One of the clarifying questions I often ask myself: …what is the story of my life I would be proud to have told?”[iii] Today, what am I giving up, how am I willing to be made uncomfortable, what risks am I taking to make my love of neighbor real in the world? In 1965 would I have traveled to Selma to march with the Student Nonviolent Coordinating Committee? In 33 C.E. would I have run into the shadow of the enfolding wings of Jesus’ love as he lamented over Jerusalem? What about you? What will we do with our fear?

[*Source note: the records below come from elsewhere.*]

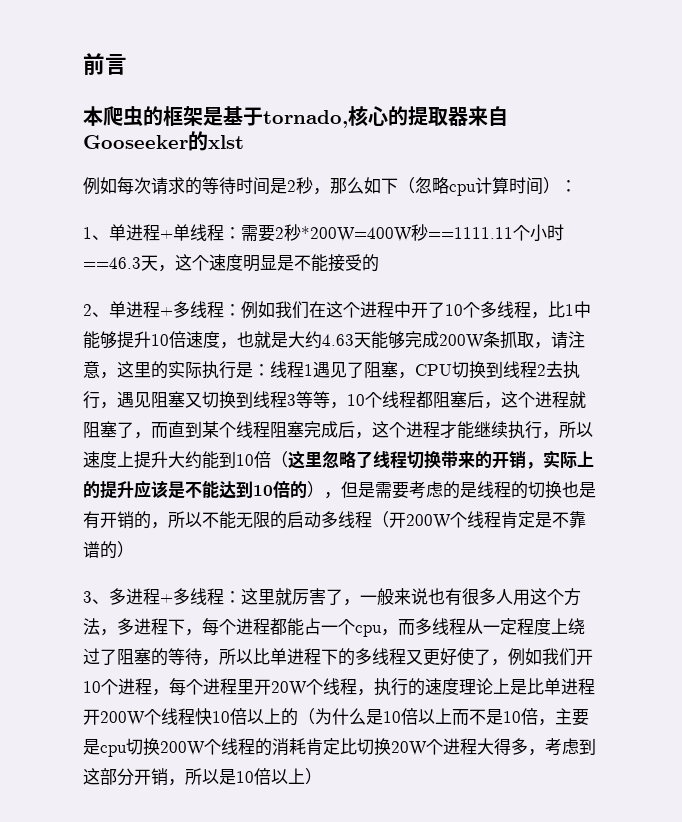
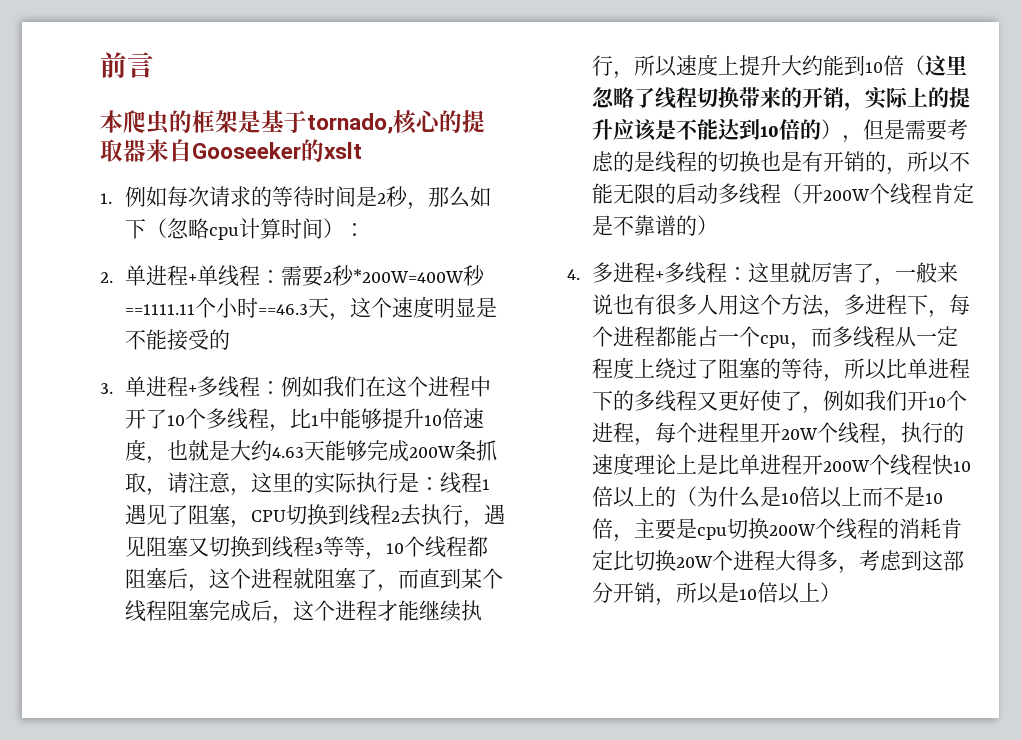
- 本爬虫的框架是基于tornado,核心的提取器来自Gooseeker的xlst
- 例如每次请求的等待时间是2秒，那么如下（忽略cpu计算时间）：
+ 本爬虫的框架是基于tornado,核心的提取器来自Gooseeker的xslt
+ 1.例如每次请求的等待时间是2秒，那么如下（忽略cpu计算时间）：
- 1、单进程+单线程：需要2秒*200W=400W秒==1111.11个小时==46.3天，这个速度明显是不能接受的
+ 2.单进程+单线程：需要2秒*200W=400W秒==1111.11个小时==46.3天，这个速度明显是不能接受的
- 2、单进程+多线程：
+ 3.单进程+多线程：
- 3、多进程+多线程：
+ 4.多进程+多线程：

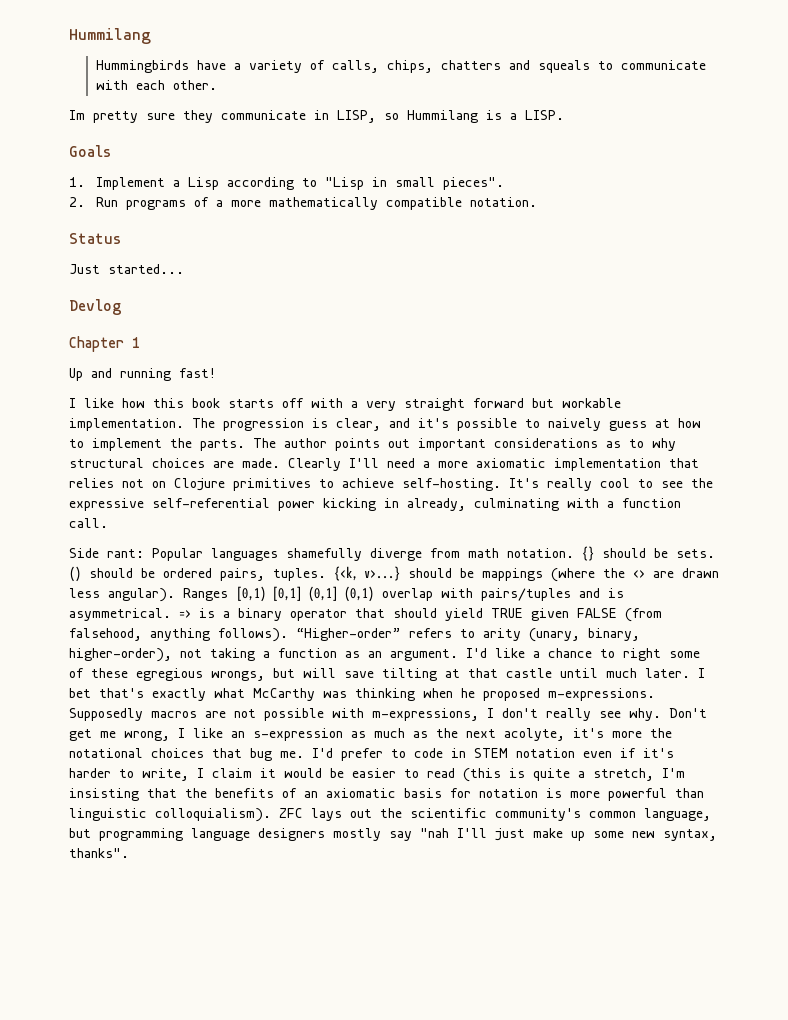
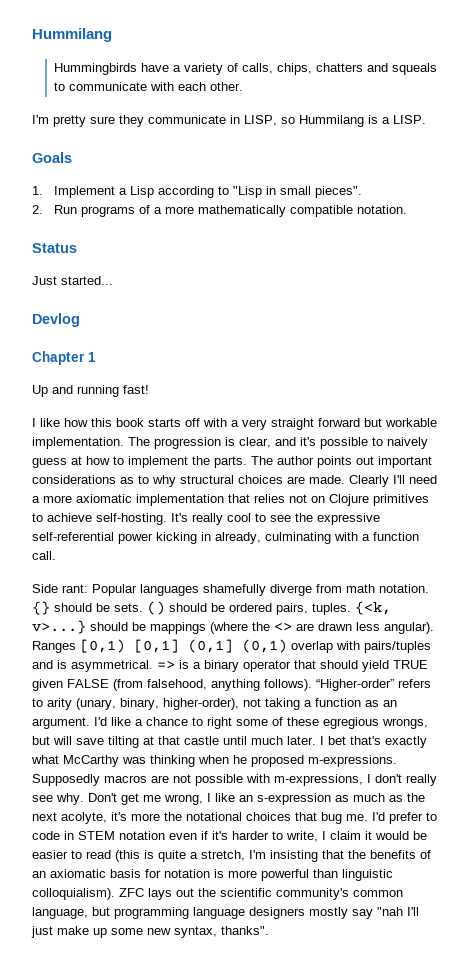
- Im pretty sure they communicate in LISP, so Hummilang is a LISP.
+ I'm pretty sure they communicate in LISP, so Hummilang is a LISP.

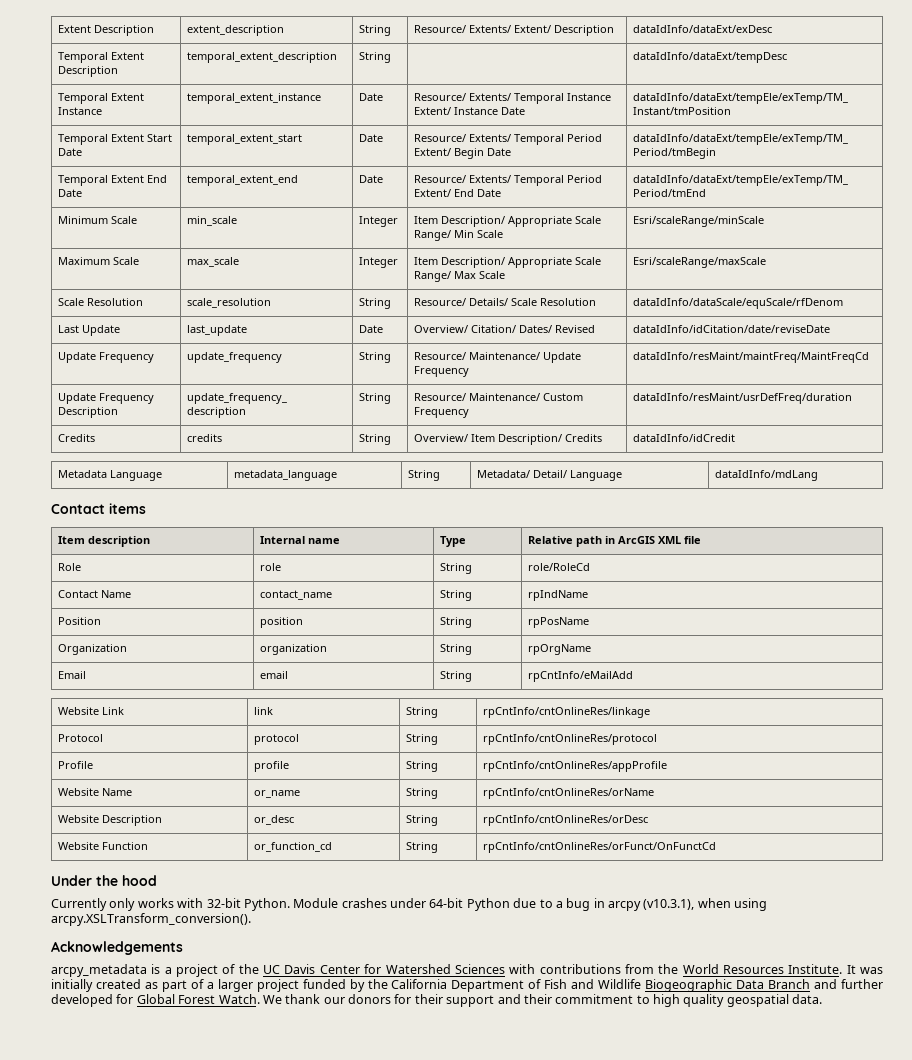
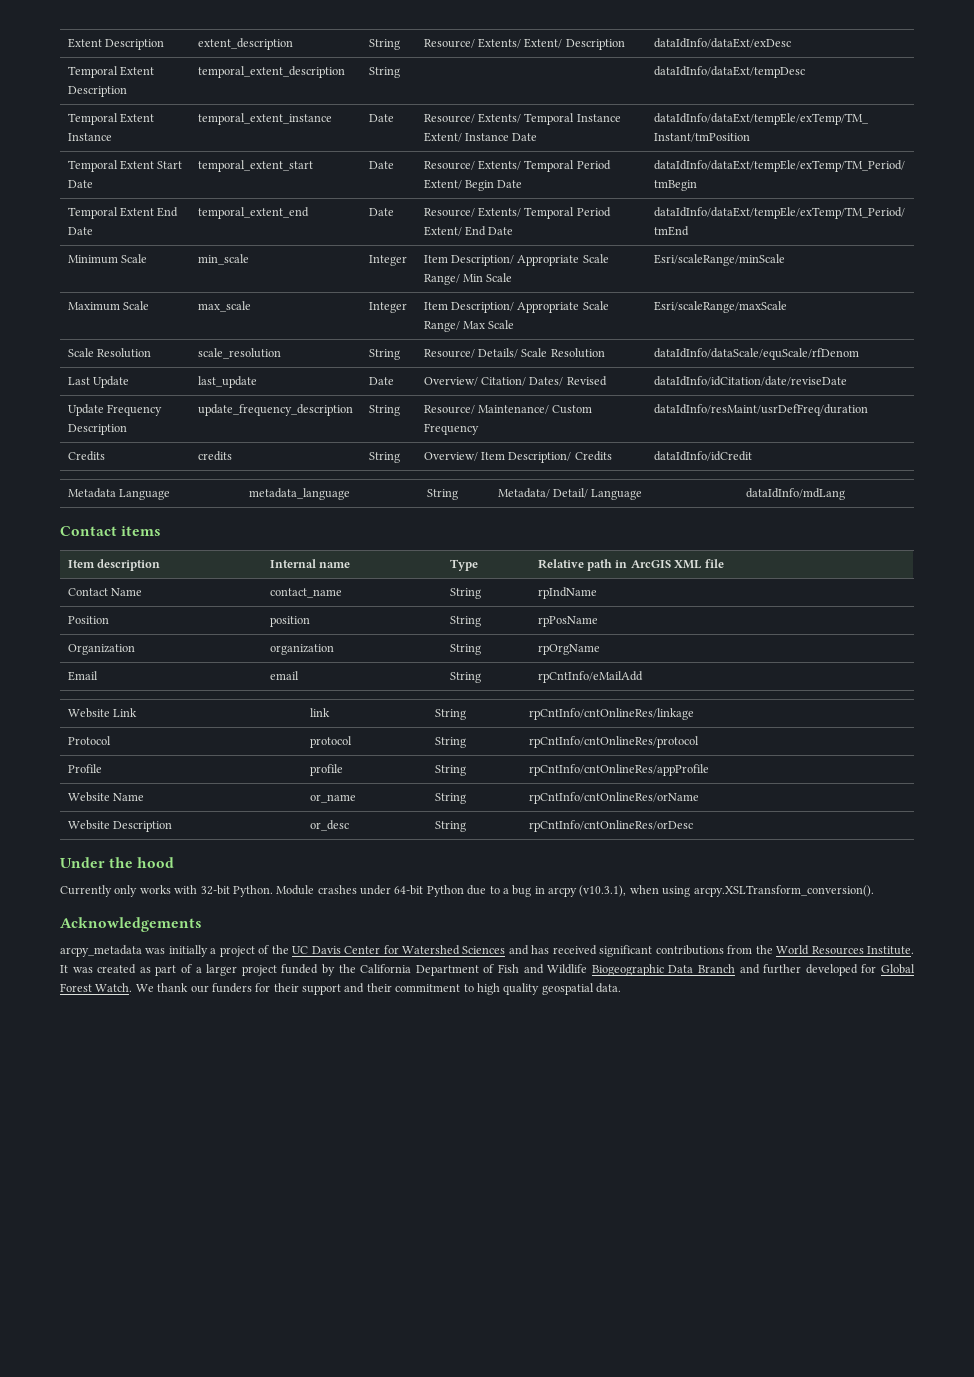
- Update Frequency | update_frequency | String | Resource/ Maintenance/ Update Frequency | dataIdInfo/resMaint/maintFreq/MaintFreqCd
- Role | role | String | role/RoleCd
- Website Function | or_function_cd | String | rpCntInfo/cntOnlineRes/orFunct/OnFunctCd
- arcpy_metadata is a project of the UC Davis Center for Watershed Sciences with contributions from the World Resources Institute.
+ arcpy_metadata was initially a project of the UC Davis Center for Watershed Sciences and has received significant contributions from the World Resources Institute.
- It was initially created as part of a larger project funded by the California Department of Fish and Wildlife Biogeographic Data Branch and further developed for Global Forest Watch.
+ It was created as part of a larger project funded by the California Department of Fish and Wildlife Biogeographic Data Branch and further developed for Global Forest Watch.
- We thank our donors for their support and their commitment to high quality geospatial data.
+ We thank our funders for their support and their commitment to high quality geospatial data.

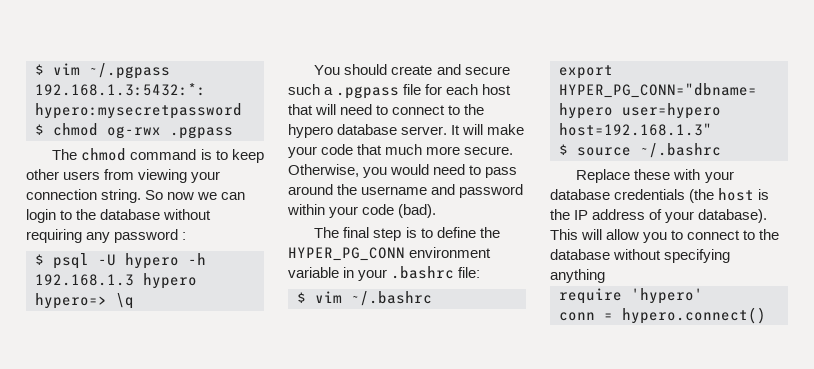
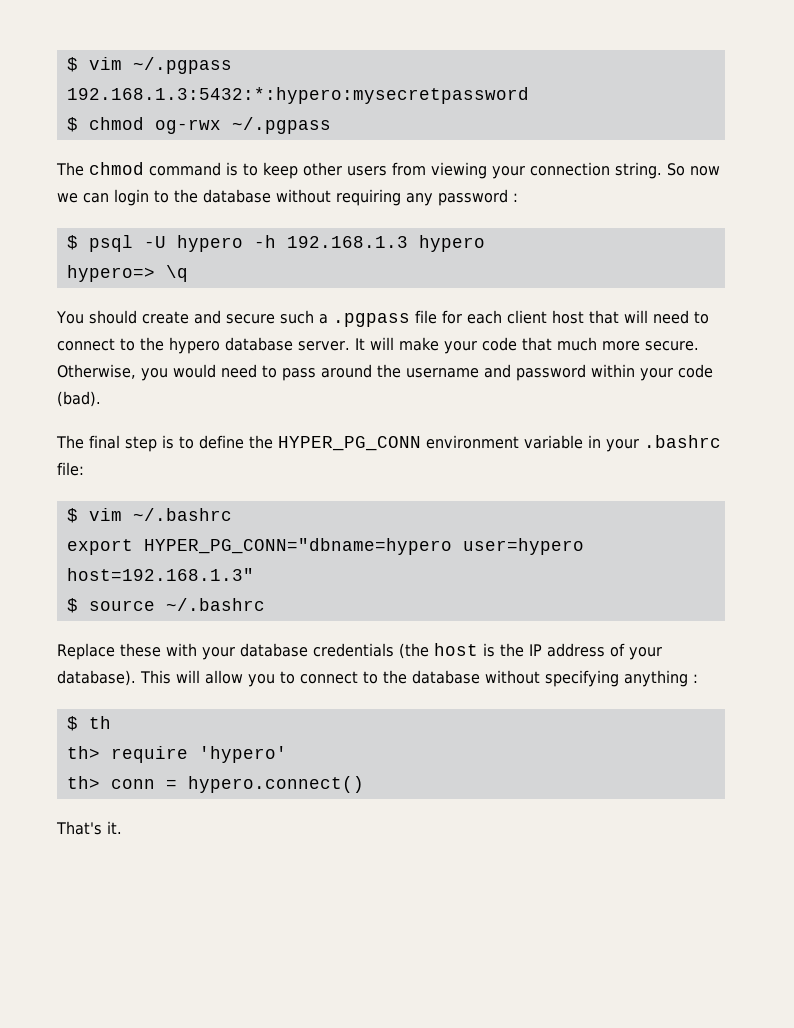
- $ chmod og-rwx .pgpass
+ $ chmod og-rwx ~/.pgpass
- You should create and secure such a .pgpass file for each host that will need to connect to the hypero database server.
+ You should create and secure such a .pgpass file for each client host that will need to connect to the hypero database server.
- This will allow you to connect to the database without specifying anything
- require 'hypero'
+ This will allow you to connect to the database without specifying anything :
+ $ th
+ th> require 'hypero'
- conn = hypero.connect()
+ th> conn = hypero.connect()
+ That's it.

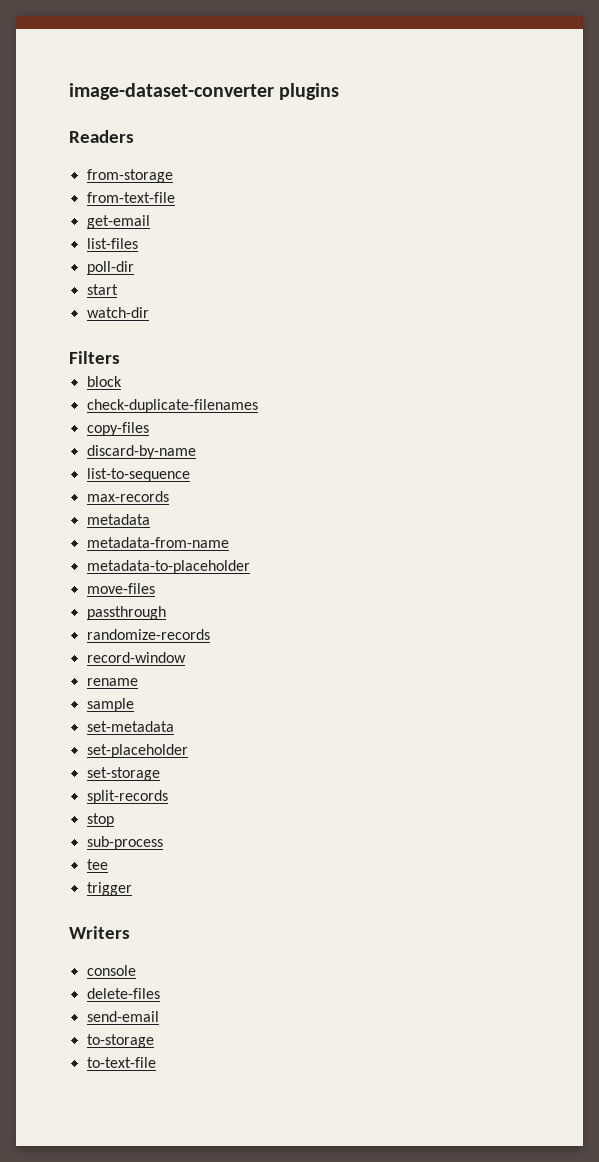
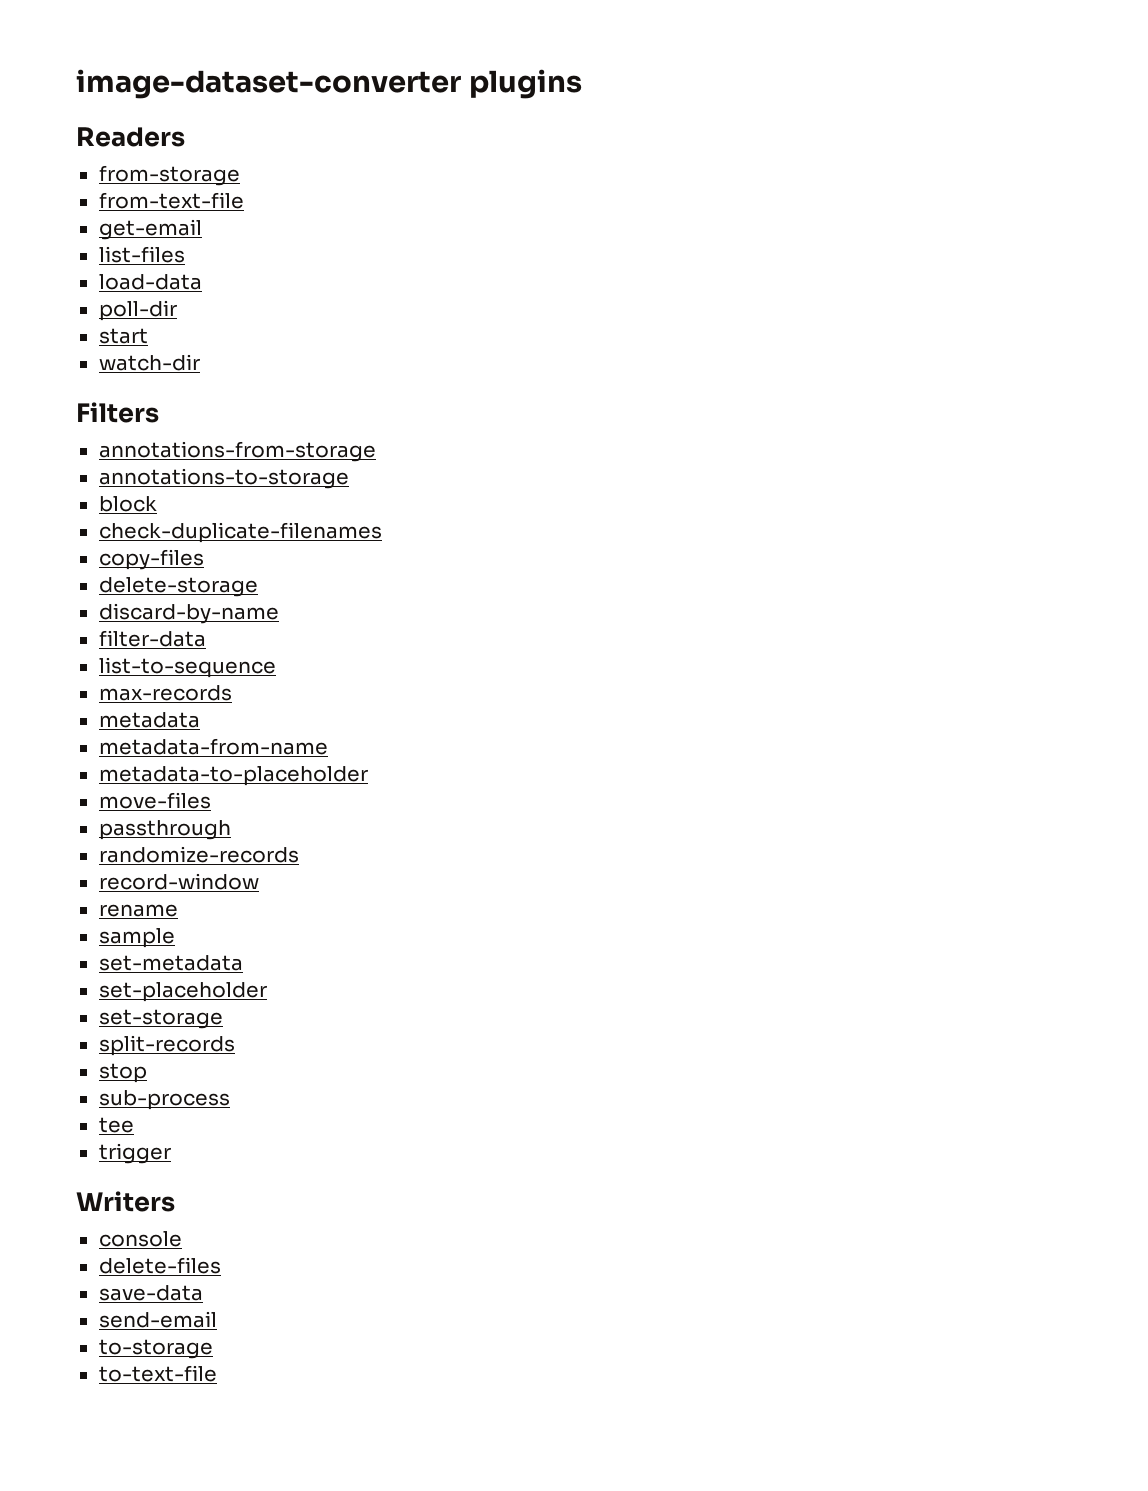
+ load-data
+ annotations-from-storage
+ annotations-to-storage
+ delete-storage
+ filter-data
+ save-data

The promise is that when we bring our fear to God, it will always be met with love. And THAT love is stronger than anything else. That love gives us courage. That love sets us free. That love wins. The Lord of love is the stronghold, the refuge, of our lives. Of whom shall we be afraid? (Ps 27:1b)



[1] Peter Walker, “The Holy City” in “Living the Word,” Sojourners Magazine, September-October 2000, found at


[ii] Dawna Markova, “I Will Not Die an Unlived Life,”

[iii] Ginger E. Gaines-Cirellii, Sacred Resistance: A Practical Guide to Christian Witness and Dissent, Nashville: Abingdon, 2018, p. 83-85.